Front-end code edit data
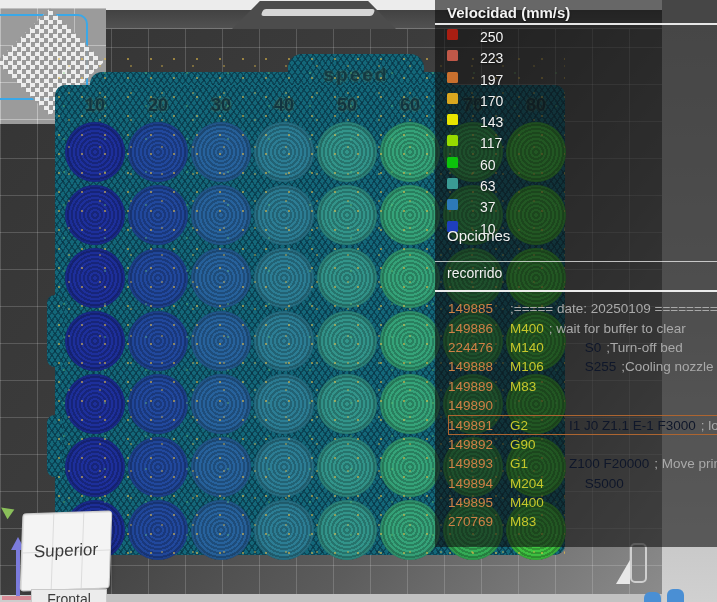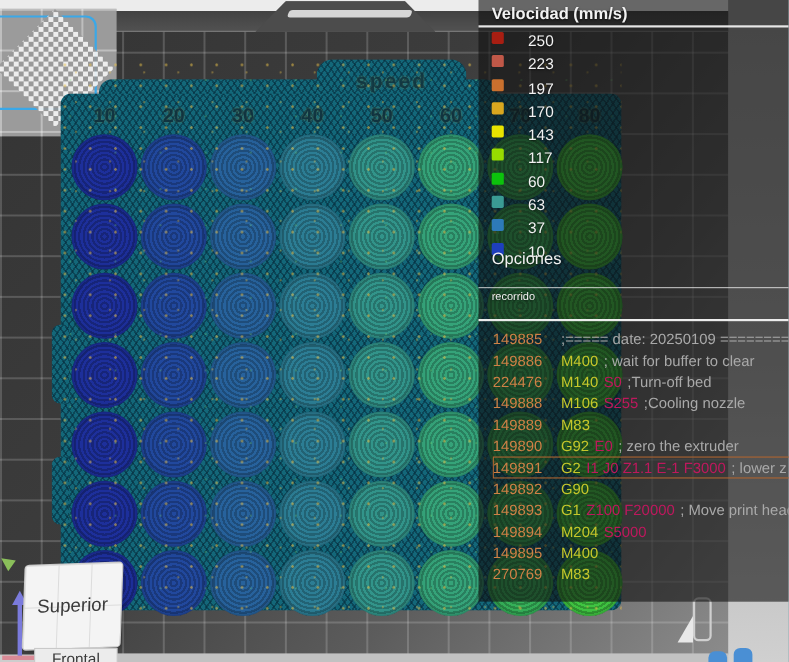"recorrido" .option-item { font-size: 10px -> 14px }
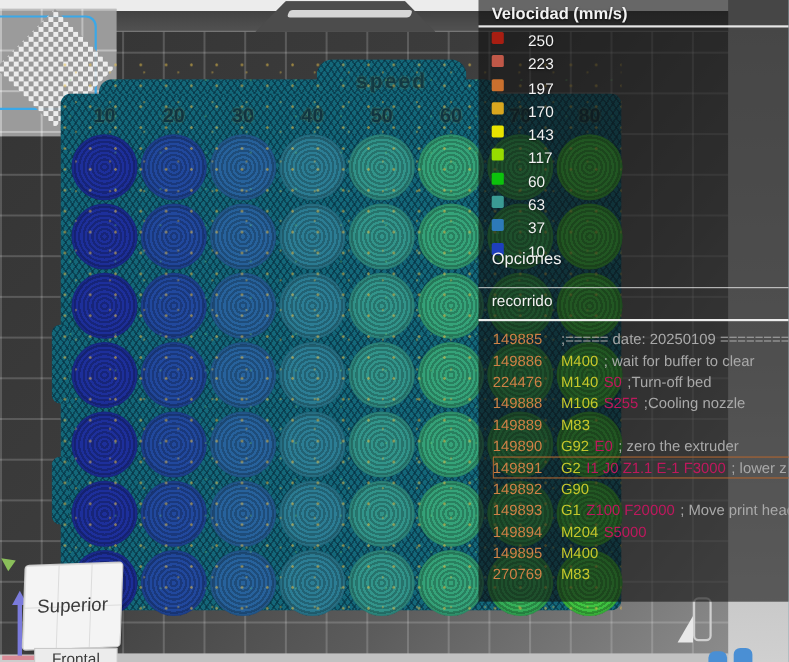"S0" .tok-param { color: #be185d -> #0f172a; margin-left: none -> 36px }
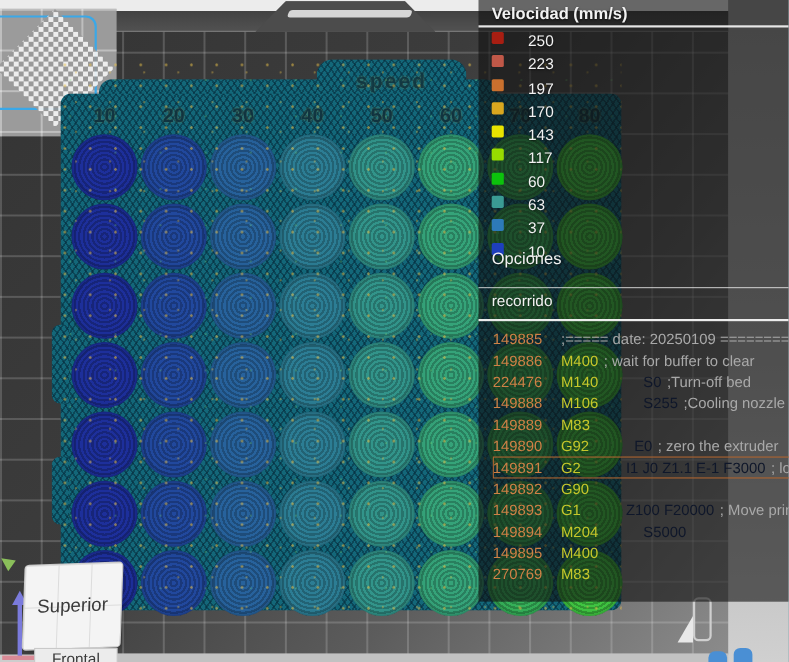"G92 E0 ; zero the" span.gtext { html: <span><span>G92</span><span>E0</span><span>; zero the extruder</span></span> -> none }
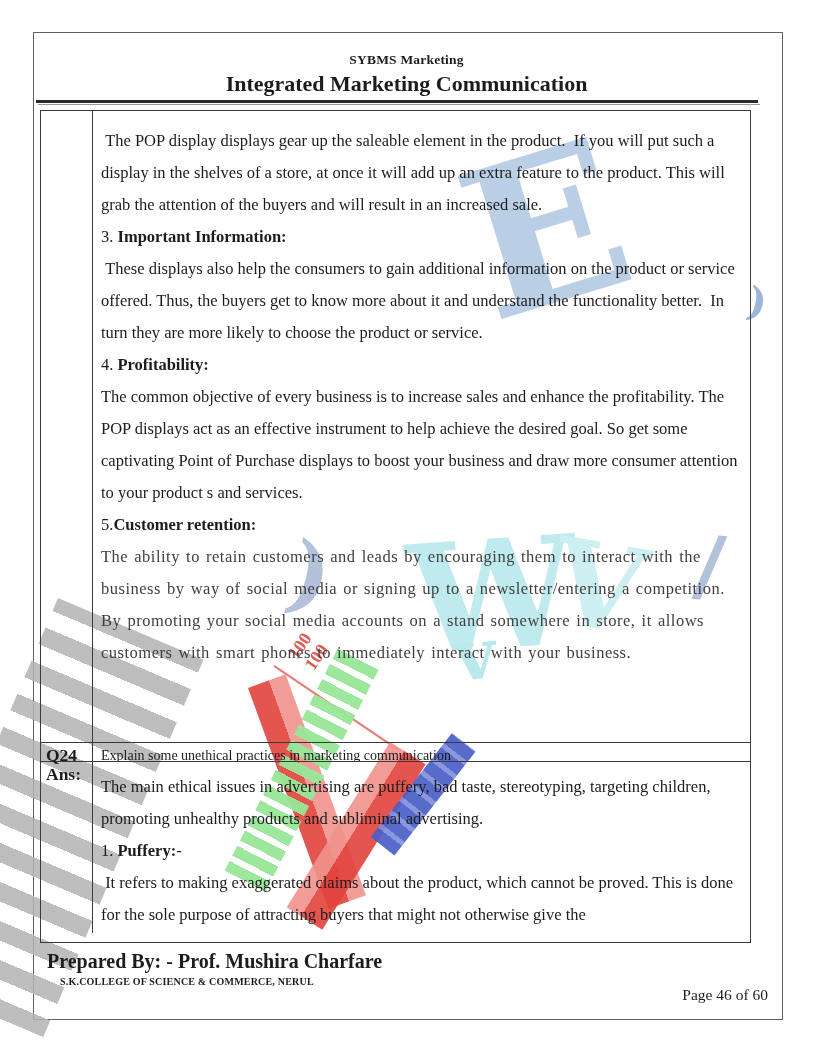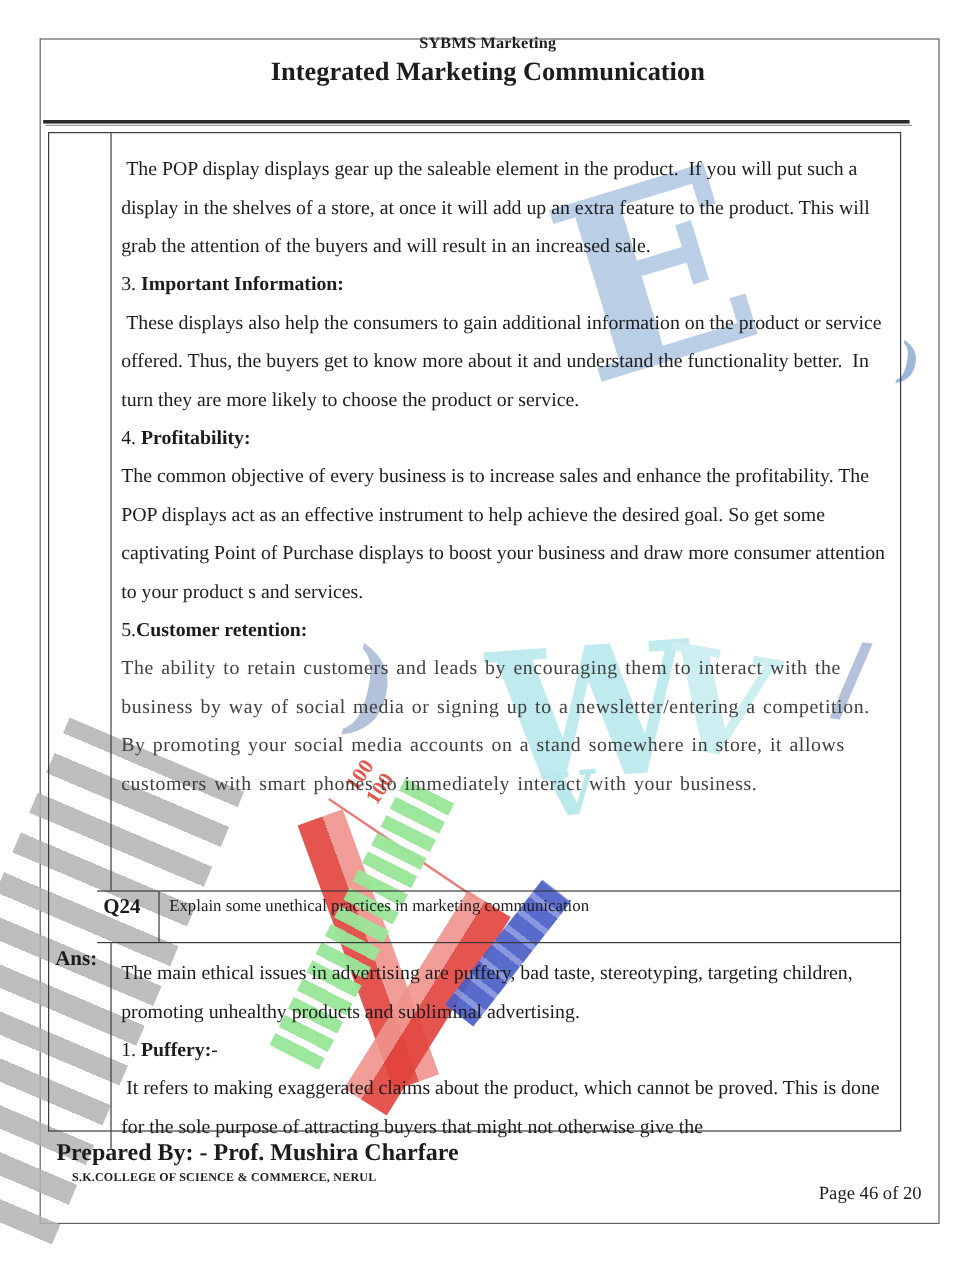"SYBMS Marketing" .hdr { top: 28px -> 52px }
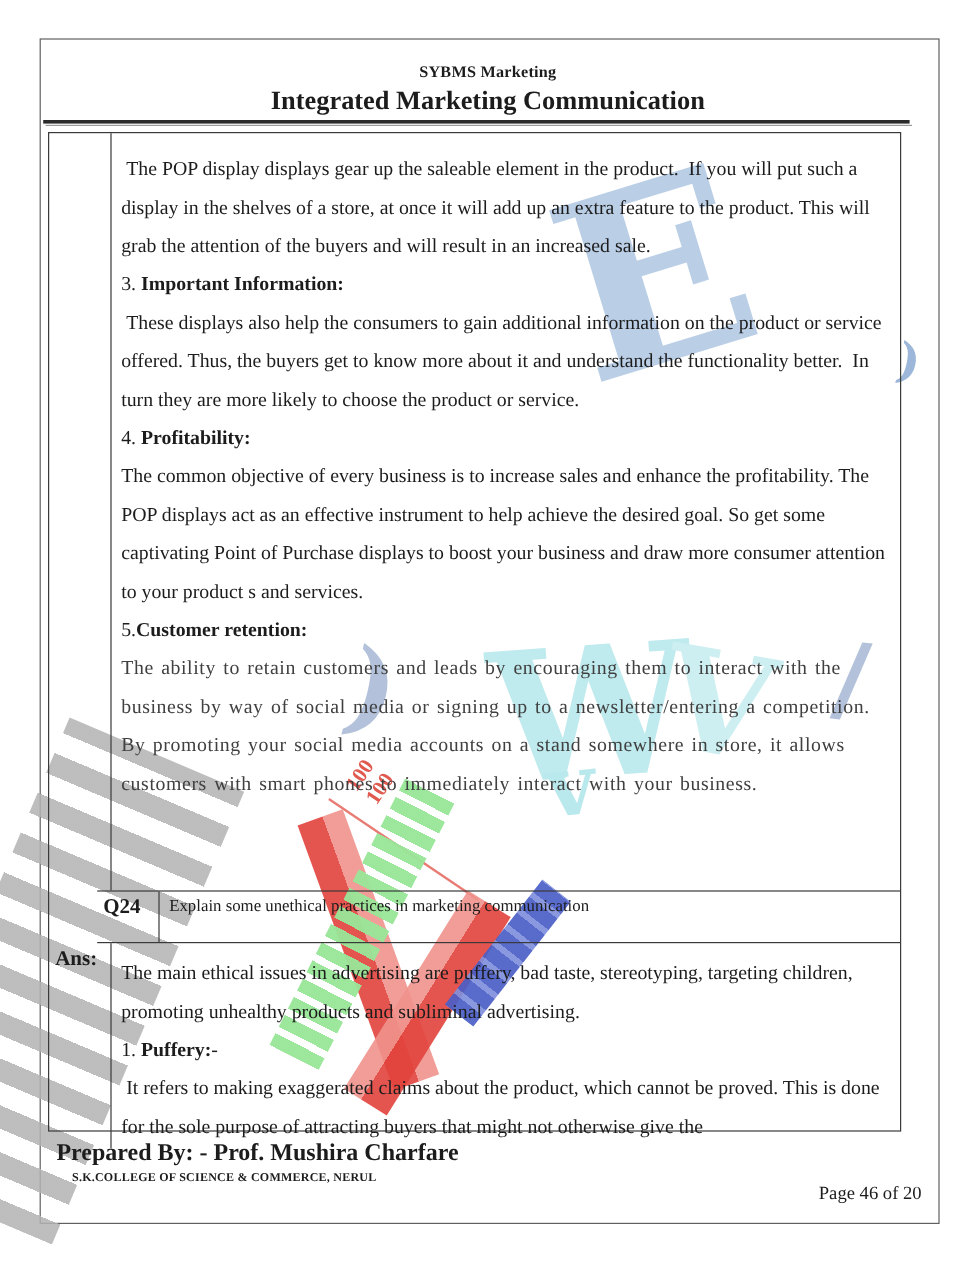"Q24" .row-q { height: 44px -> 20px; margin-left: 40px -> none }
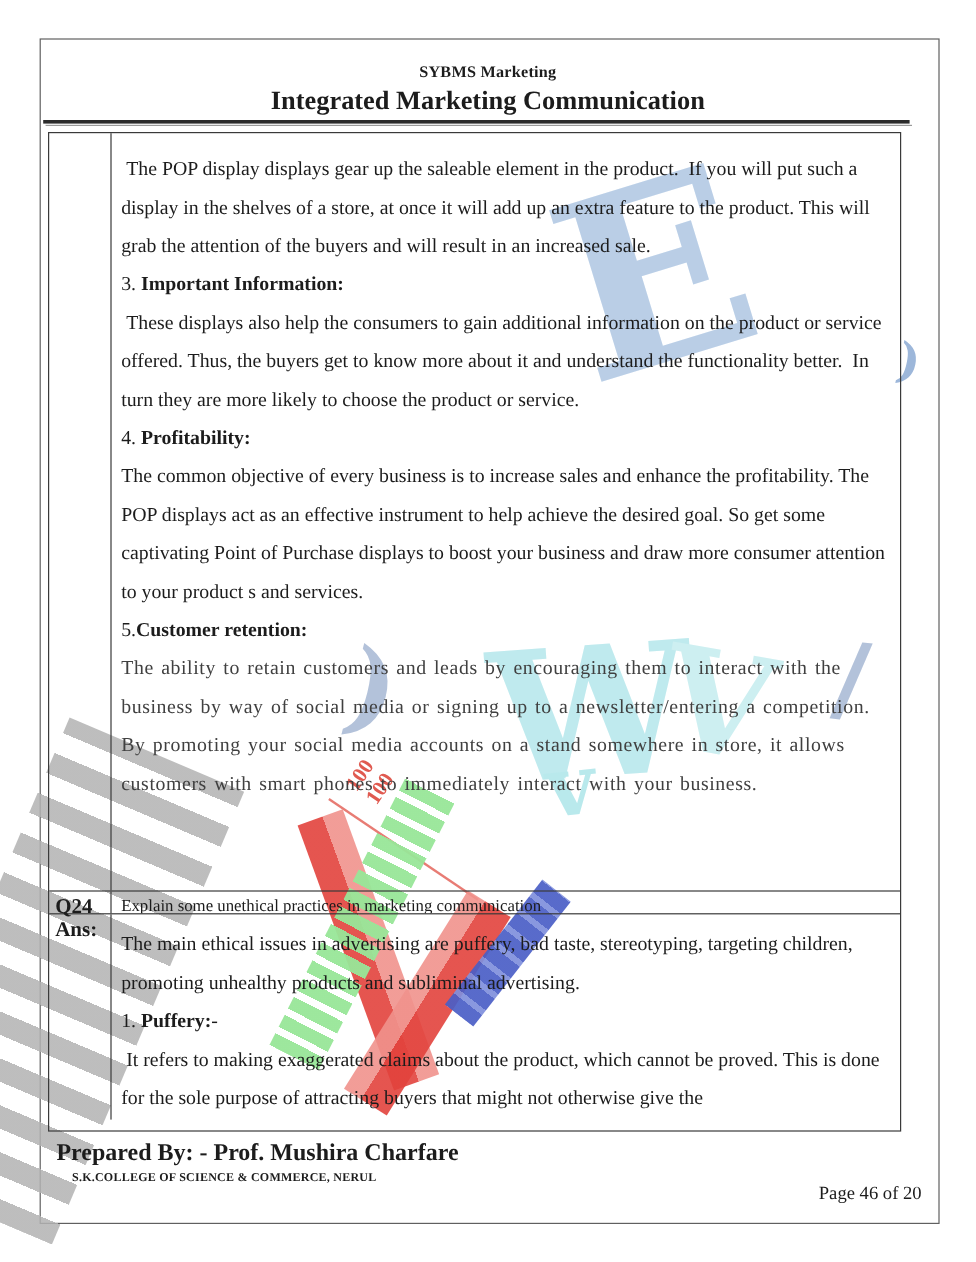"20" b { text: 20 -> 60 }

§ Description of the task
Give back only the lines from the one that carries "html: <span><span>G92</span><span>E0</span><span>; zero" through the final line above, both included. Drop all pictures.

§ Exercise answer
"G92 E0 ; zero the" span.gtext { html: <span><span>G92</span><span>E0</span><span>; zero the extruder</span></span> -> none }
"SYBMS Marketing" .hdr { top: 28px -> 52px }
"Q24" .row-q { height: 44px -> 20px; margin-left: 40px -> none }
"20" b { text: 20 -> 60 }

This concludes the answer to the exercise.